I tried to tell cord cutters this years ago. One way or another you're going to pay for content.
Except with cable I'm stuck with it year round. Cord cutting I pay for it when I want to use it.
I tend to think the services that help people cord cut are going to end up with contracts at some point in the future.
Being able to rely on a constant revenue stream is much better than forecasting when people might drop their service.
Yeah, its just going to turn into cable with a roku instead of cable with a box, especially once speeds pick up and live streams aren't delayed (my biggest beef with watching football on streaming services).
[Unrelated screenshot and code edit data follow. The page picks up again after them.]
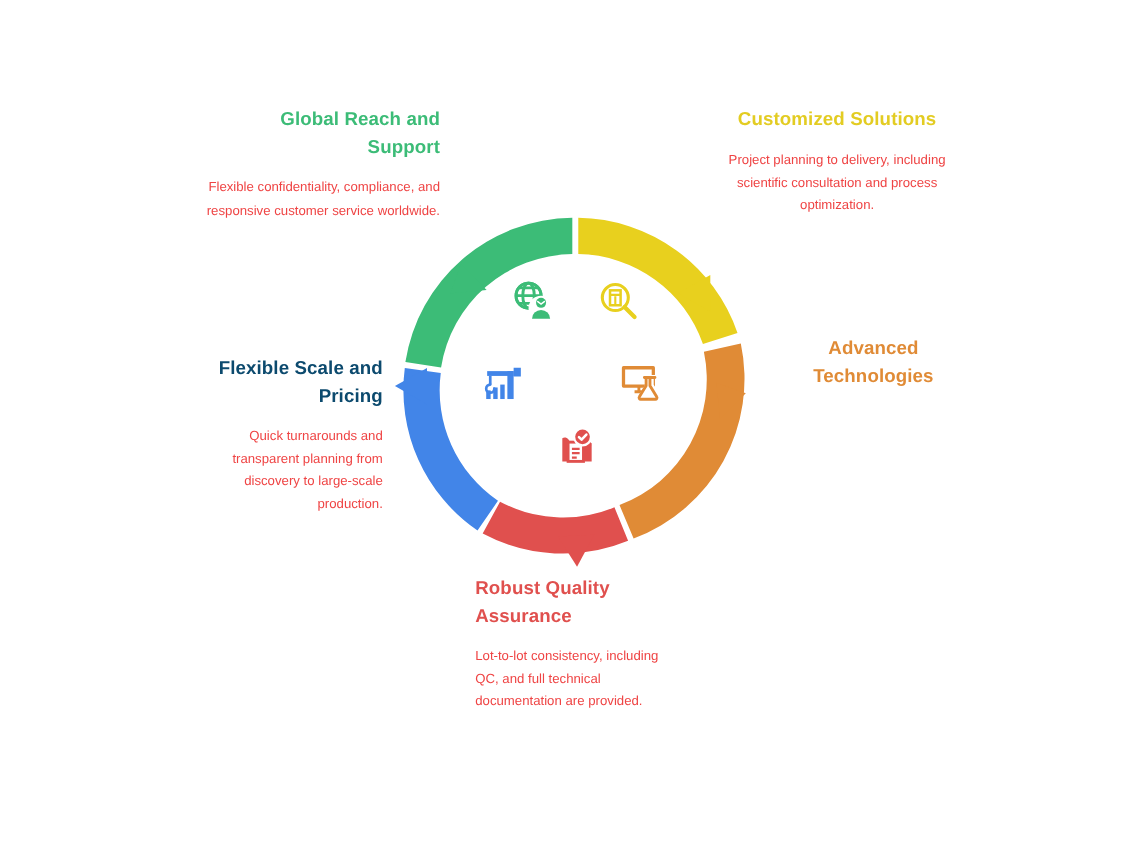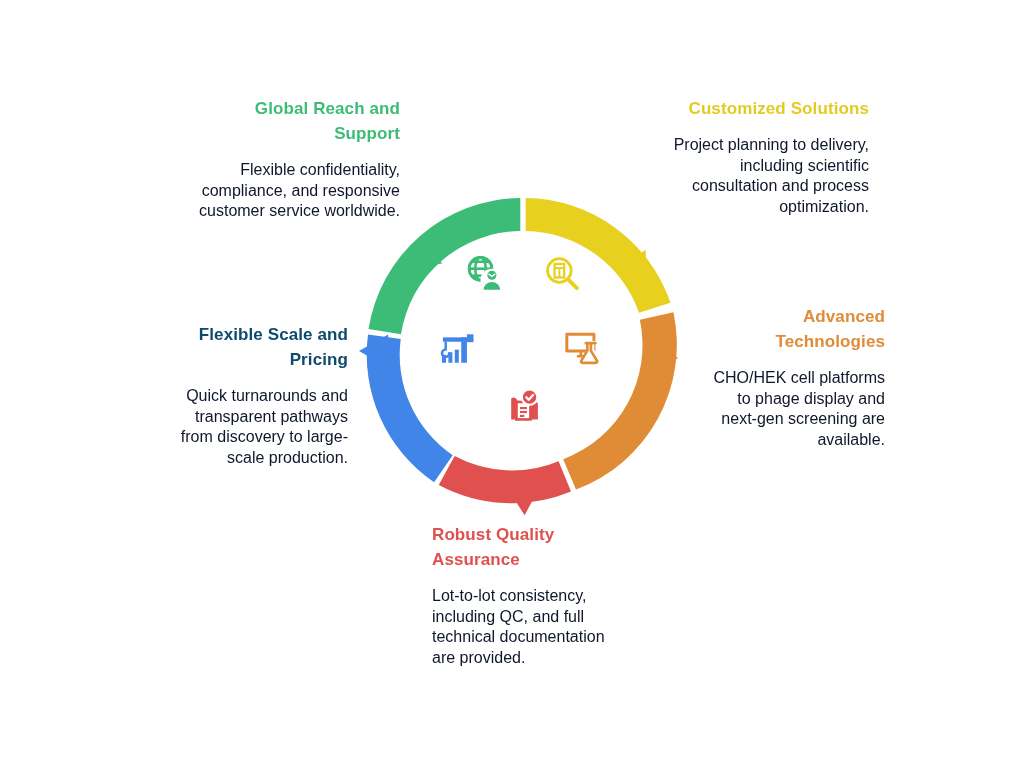--- a/index.html
+++ b/index.html
@@ -27,7 +27,7 @@
     margin:0;
   }
   .align-right{text-align:right;}
-  .align-left{text-align:right;}
+  .align-left{text-align:center;}
   .align-center{text-align:left;}
 
   

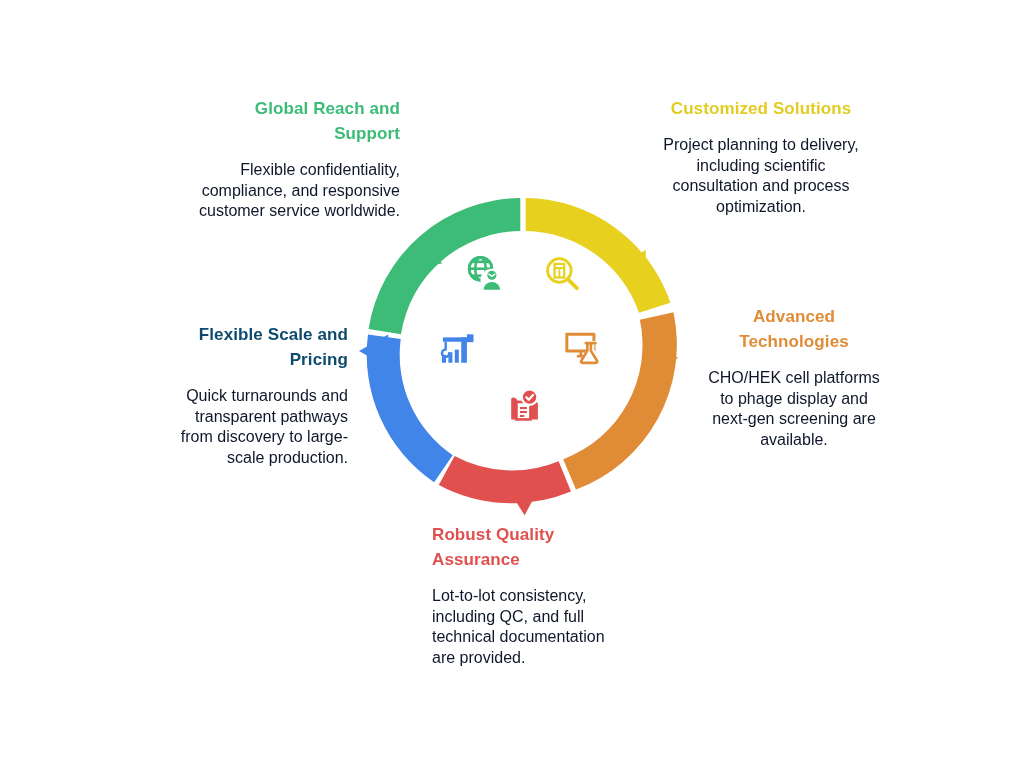--- a/index.html
+++ b/index.html
@@ -21,9 +21,9 @@
     letter-spacing:.1px;
   }
   .b-desc{
-    font-size:16px;
+    font-size:12px;
     line-height:20.5px;
-    color:#0f172a;
+    color:#ef4444;
     margin:0;
   }
   .align-right{text-align:right;}

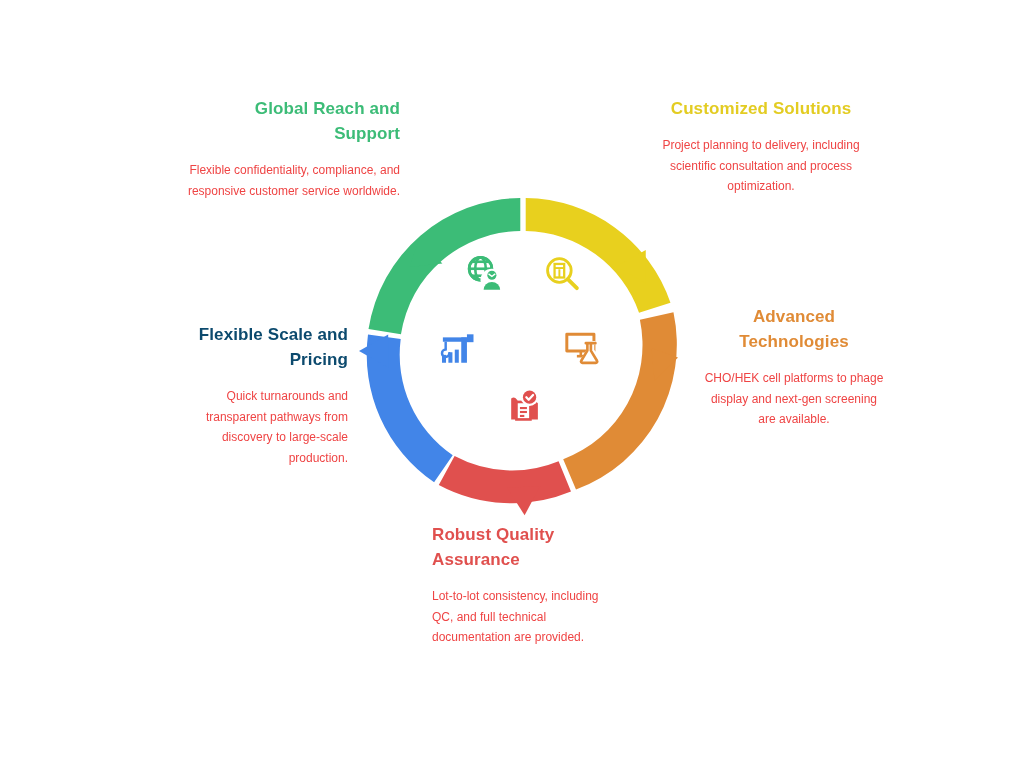--- a/index.html
+++ b/index.html
@@ -80,7 +80,6 @@
 
   <div class="block align-left" id="blk-adv">
     <div class="b-title align-left" style="color:#E08B36;">Advanced Technologies</div>
-    <div class="b-desc align-left">CHO/HEK cell platforms to phage display and next-gen screening are available.</div>
   </div>
 
   <div class="block align-center" id="blk-quality">

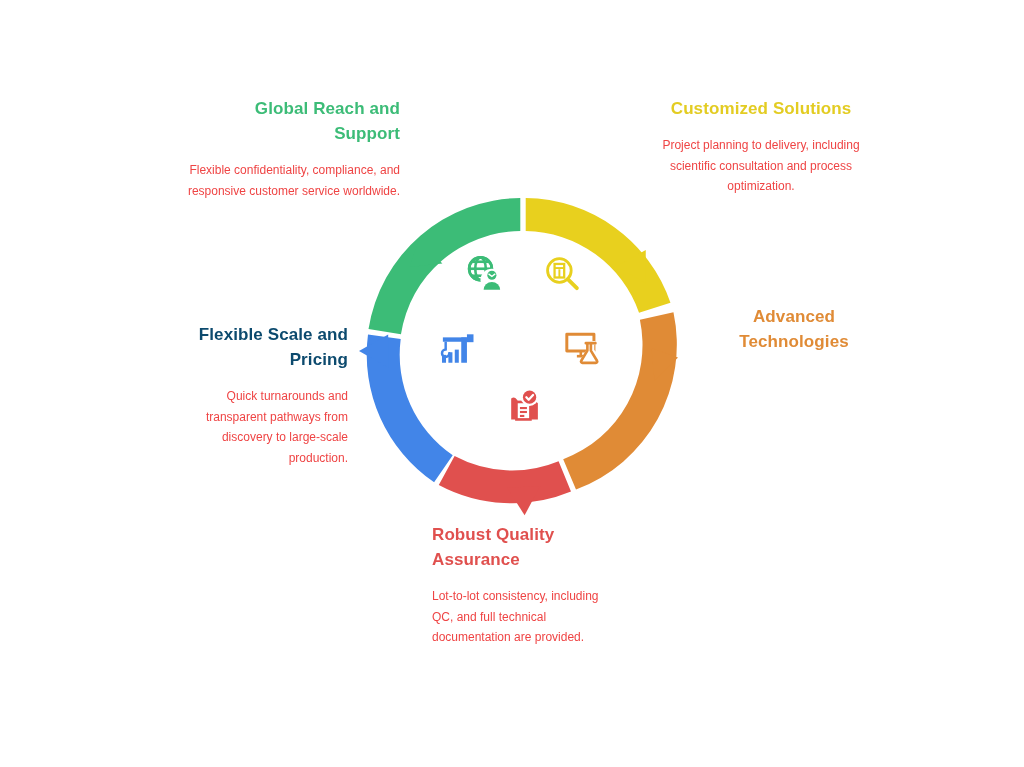--- a/index.html
+++ b/index.html
@@ -75,7 +75,7 @@
 
   <div class="block align-right" id="blk-flex">
     <div class="b-title align-right" style="color:#0c4a6e;">Flexible Scale and Pricing</div>
-    <div class="b-desc align-right">Quick turnarounds and transparent pathways from discovery to large-scale production.</div>
+    <div class="b-desc align-right">Quick turnarounds and transparent planning from discovery to large-scale production.</div>
   </div>
 
   <div class="block align-left" id="blk-adv">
There will never be ala carte channels. Netflix/Apple/Hulu etc will go to weekly releases of one episode instead of dumping all season at once to keep people subscribed/internet hype.
If you like a variety of things, you'll pay about the same, maybe even more when you consider how much you pay for internet too.
There is no winning, just hopefully a little less losing.
DVR killed all of this. It doesn't matter if they go to weekly releases. Live sports are the only content where it actually matters when you watch it. It's just as easy to wait until a season of a series is over (or a couple series) and subscribe for a couple months while you watch it.
They may give discounts for yearly subscriptions, but they're not going to go back to requiring contracts because the content distributors don't have monopolies anymore. That's the only reason it worked before. You had no choice if you wanted tv in addition to broadcast. If one starts to require a contract,... they'll become much less popular.
Oversaturation is going to cause the streaming service bubble to burst, its not going to magically cause them to solidify their positions so much that they feel comfortable putting the screws to their customer base. The barriers to entry used to be 100% insurmountable, but now new streaming services can enter the market if they have the capital.
Its different from how it was. That doesn't mean that everything becomes awesome, and we get to have a la carte cable while also having a million different channels to chose from and its super cheap. It does mean that it is very unlikely that things just go back to exactly where they were 10-15 years ago. Technologies and concepts exist that didn't exist back then. Its a bad bet that things will just regress.